The Dalai Lama once said, “It is worth remembering that the time of greatest gain in terms of wisdom and inner strength is often that of greatest difficulty.” I have never lost a spouse and will never pretend to know what it feels like, but I am an optimistic person.
I’d like to think that if my husband passed, I’d spend the time I needed to mourn, and then I would realize that life and love are beautiful things.
However, dating should not be a therapy session, according to Keogh.
If you find yourself needing to have lengthy conversations about your late spouse and your grief, invest in professional help rather than unloading an emotional burden on to your date.
For the first year after her husband Mort died of cancer, Mary Childs, now 68, looked mainly to her two sisters and her quilting friends for comfort and a social connection.”I couldn’t do much more than that," says the Lakewood, CO, retired nurse.
”On the one occasion that I attended a couples’ function with friends from our past, I was totally uncomfortable.” Indeed, many people who lose a spouse often feel like when it comes to socializing, it's a couples' world.
When it comes to bringing up your widow status, that conversation depends on a lot of factors. I’d like to think it’s possible to have more than one true love in your life.
If you meet a man who is a widower, then you’re going to get a whole lot more empathy and understanding. I’d like to think it’s possible to always behold the memory of your husband and realize that you deserve the chance to be happy again.

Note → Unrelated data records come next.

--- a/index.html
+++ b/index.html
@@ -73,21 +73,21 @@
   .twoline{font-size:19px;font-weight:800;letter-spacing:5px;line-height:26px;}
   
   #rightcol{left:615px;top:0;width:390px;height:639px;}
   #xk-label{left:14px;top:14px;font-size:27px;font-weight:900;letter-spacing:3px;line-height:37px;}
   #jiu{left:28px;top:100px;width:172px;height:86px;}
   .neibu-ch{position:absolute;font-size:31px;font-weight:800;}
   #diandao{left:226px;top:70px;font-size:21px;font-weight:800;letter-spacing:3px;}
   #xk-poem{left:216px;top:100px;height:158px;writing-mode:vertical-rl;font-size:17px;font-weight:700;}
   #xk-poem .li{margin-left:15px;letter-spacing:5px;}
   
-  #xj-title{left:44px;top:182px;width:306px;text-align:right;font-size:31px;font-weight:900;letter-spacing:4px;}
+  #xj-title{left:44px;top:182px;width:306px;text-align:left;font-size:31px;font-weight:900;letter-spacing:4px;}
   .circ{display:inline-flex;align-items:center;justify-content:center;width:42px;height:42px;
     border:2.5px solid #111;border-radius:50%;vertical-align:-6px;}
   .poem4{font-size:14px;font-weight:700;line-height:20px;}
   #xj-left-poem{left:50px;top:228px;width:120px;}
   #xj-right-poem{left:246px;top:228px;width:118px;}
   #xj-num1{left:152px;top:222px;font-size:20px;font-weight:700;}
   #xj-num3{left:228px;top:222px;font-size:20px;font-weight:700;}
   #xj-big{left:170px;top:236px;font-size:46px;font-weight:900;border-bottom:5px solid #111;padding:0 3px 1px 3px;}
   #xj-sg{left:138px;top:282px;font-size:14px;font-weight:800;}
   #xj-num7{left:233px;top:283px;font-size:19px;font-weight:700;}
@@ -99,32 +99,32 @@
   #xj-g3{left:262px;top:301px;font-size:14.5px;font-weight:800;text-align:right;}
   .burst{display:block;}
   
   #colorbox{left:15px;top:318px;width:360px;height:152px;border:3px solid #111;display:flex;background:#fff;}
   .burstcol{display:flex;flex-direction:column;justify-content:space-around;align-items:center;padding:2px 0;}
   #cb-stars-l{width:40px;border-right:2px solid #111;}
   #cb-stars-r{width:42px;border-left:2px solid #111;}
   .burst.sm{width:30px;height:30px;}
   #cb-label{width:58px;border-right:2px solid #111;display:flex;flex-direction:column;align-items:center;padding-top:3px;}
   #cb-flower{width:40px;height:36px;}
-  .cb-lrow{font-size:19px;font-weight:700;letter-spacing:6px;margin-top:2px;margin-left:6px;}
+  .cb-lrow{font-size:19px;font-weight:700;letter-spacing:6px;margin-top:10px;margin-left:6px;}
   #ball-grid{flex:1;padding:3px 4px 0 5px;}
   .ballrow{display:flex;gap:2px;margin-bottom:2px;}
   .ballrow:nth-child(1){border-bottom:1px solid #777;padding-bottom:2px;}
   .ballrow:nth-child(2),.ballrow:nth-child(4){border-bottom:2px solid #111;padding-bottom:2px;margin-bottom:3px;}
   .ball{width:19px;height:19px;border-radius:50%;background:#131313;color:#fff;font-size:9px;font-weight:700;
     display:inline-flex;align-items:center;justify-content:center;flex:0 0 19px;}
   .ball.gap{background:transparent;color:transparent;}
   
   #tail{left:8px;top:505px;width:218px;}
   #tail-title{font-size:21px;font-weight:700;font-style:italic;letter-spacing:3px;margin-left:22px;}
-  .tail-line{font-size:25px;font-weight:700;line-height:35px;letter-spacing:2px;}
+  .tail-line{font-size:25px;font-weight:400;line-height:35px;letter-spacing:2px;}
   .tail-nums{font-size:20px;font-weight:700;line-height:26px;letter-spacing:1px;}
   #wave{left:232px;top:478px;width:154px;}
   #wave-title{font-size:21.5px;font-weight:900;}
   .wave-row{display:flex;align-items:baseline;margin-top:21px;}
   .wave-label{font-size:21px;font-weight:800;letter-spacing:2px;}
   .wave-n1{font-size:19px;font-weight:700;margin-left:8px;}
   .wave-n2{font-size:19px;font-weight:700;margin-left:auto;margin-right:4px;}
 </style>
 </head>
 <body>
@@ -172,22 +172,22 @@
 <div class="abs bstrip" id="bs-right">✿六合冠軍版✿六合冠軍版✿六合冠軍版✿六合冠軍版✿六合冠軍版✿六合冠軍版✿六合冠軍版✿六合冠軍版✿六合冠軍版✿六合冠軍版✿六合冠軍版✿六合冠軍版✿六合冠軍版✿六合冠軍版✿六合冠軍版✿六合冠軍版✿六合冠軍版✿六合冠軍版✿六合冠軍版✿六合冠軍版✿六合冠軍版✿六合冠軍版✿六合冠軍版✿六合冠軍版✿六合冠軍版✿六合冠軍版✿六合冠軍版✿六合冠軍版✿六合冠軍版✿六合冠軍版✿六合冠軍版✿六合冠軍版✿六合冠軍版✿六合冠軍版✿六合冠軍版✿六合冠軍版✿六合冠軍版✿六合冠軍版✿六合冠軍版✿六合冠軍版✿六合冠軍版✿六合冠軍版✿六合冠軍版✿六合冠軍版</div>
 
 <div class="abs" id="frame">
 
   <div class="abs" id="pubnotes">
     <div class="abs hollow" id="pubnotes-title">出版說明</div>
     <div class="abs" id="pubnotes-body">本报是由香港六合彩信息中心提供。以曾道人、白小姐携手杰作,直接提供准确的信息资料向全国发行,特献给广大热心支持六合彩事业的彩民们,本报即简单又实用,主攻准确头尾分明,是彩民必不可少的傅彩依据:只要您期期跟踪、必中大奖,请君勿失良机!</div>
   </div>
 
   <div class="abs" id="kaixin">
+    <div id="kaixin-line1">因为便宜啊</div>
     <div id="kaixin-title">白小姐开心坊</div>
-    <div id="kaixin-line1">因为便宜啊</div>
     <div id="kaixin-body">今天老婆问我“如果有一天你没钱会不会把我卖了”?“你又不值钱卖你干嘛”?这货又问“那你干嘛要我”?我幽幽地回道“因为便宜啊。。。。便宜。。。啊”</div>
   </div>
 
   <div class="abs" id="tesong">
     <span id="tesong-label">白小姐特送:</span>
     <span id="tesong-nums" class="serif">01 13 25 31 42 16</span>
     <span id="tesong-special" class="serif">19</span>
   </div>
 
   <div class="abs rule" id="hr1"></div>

One day you will wake up and no longer feel like the weight of the world is on your chest.Abel Keogh, author of several books on dating after the death of a spouse, wrote in “Dating a Widower” that the right timeframe for one person might be several weeks, while for another it could be several months or years.Other people might have their own ideas about how long you should grieve before dating, but since grief is an individual process, you’re the only one who really knows when you’re ready. I’ve fallen in love with a man who is kind, considerate, respectful, loving, caring and so passionate and supportive about me being me. We spent a night with his mom and step-dad, his brother and his sister-in-law and his niece and nephews.